» **Instructions to follow**
Only the number is wanted: count the lines in the data with "left" in them.

Web interface edit records:
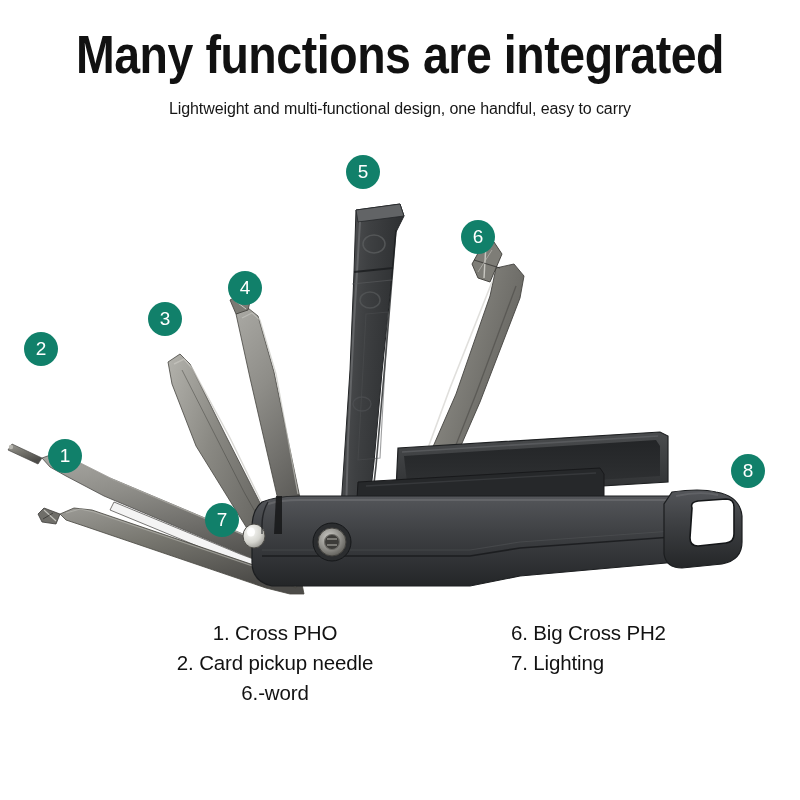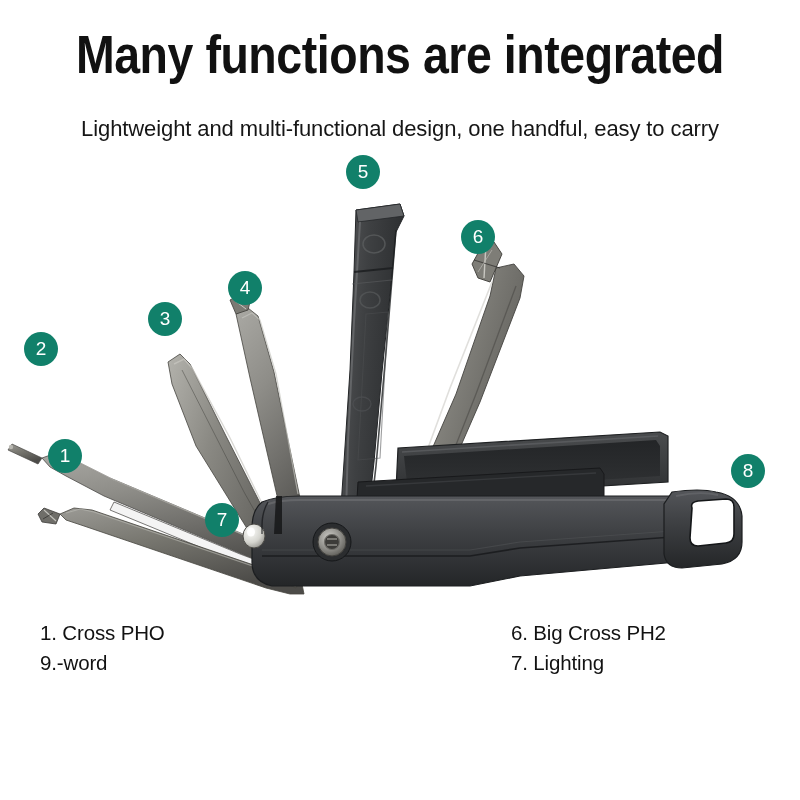--- a/index.html
+++ b/index.html
@@ -49,12 +49,11 @@
     top: 97px;
     width: 800px;
     text-align: center;
-    font-size: 22px;
+    font-size: 16px;
     line-height: 24px;
     color: #161616;
     letter-spacing: -0.1px;
     white-space: nowrap;
-    margin-top: 20px;
   }
 
   

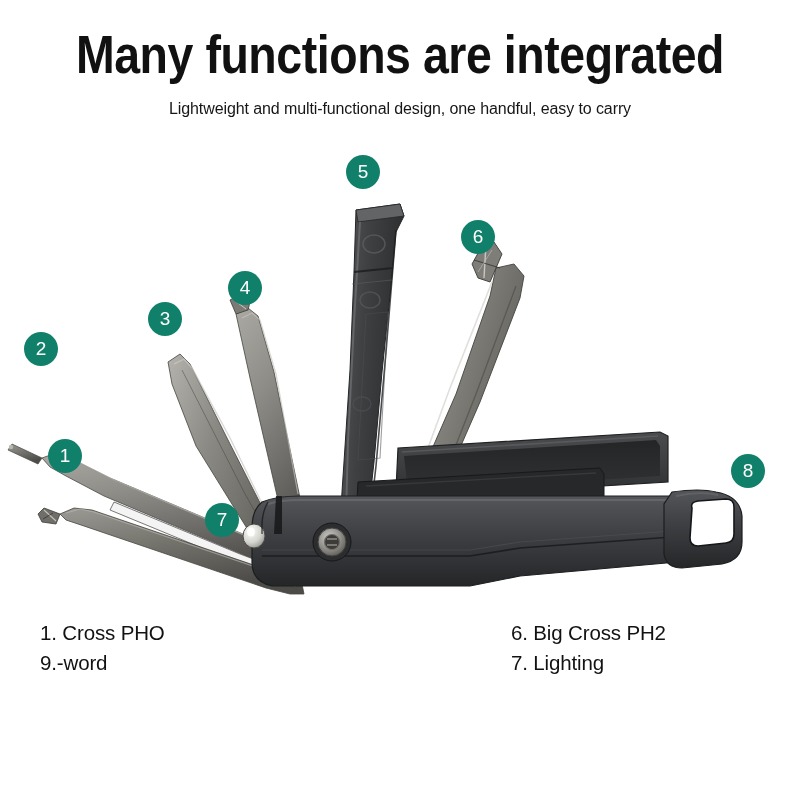--- a/index.html
+++ b/index.html
@@ -94,7 +94,7 @@
     position: absolute;
     top: 0;
   }
-  .legend-col.left  { left: 40px;  width: 470px; }
+  .legend-col.left  { left: 40px;  width: 470px; text-align: center; }
   .legend-col.right { left: 511px; width: 300px; }
   .legend-item {
     font-size: 20.5px;

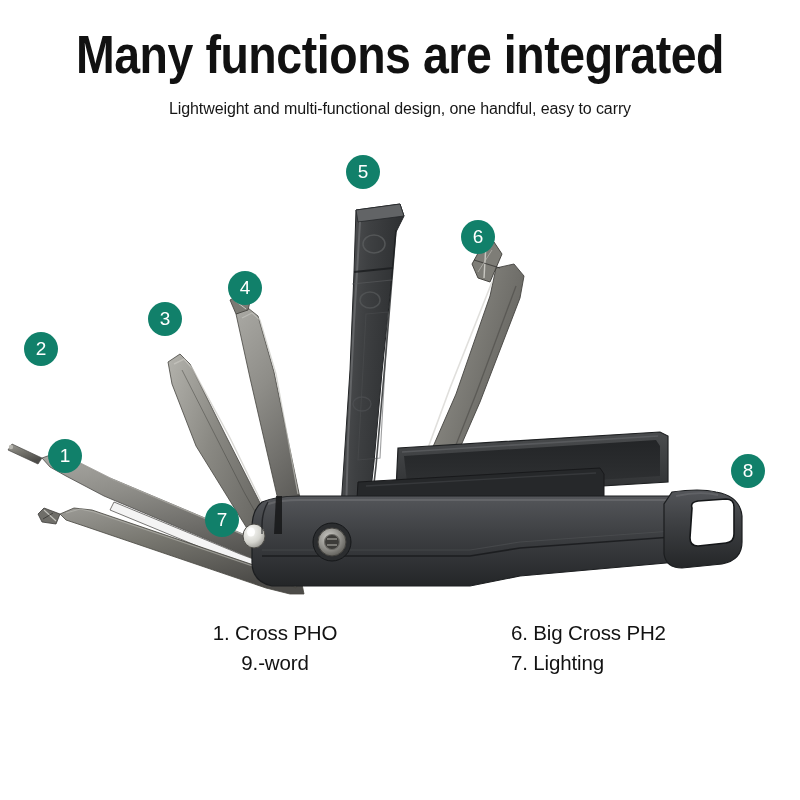--- a/index.html
+++ b/index.html
@@ -304,6 +304,7 @@
   <div class="legend">
     <div class="legend-col left">
       <div class="legend-item">1. Cross PHO</div>
+      <div class="legend-item">2. Card pickup needle</div>
       <div class="legend-item">9.-word</div>
     </div>
     <div class="legend-col right">

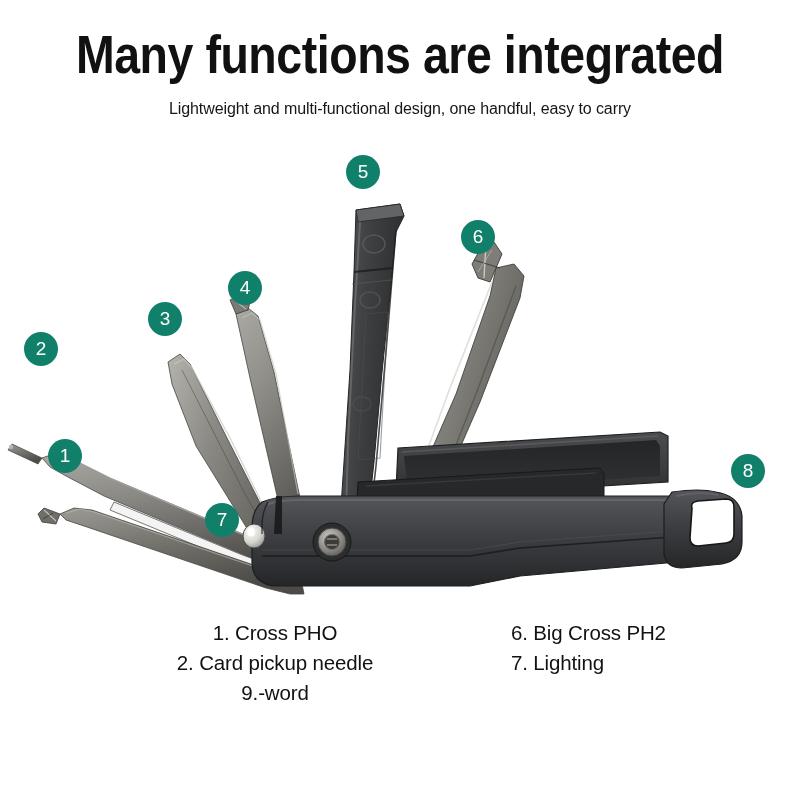--- a/index.html
+++ b/index.html
@@ -305,7 +305,7 @@
     <div class="legend-col left">
       <div class="legend-item">1. Cross PHO</div>
       <div class="legend-item">2. Card pickup needle</div>
-      <div class="legend-item">9.-word</div>
+      <div class="legend-item">6.-word</div>
     </div>
     <div class="legend-col right">
       <div class="legend-item">6. Big Cross PH2</div>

» **Answer below**
5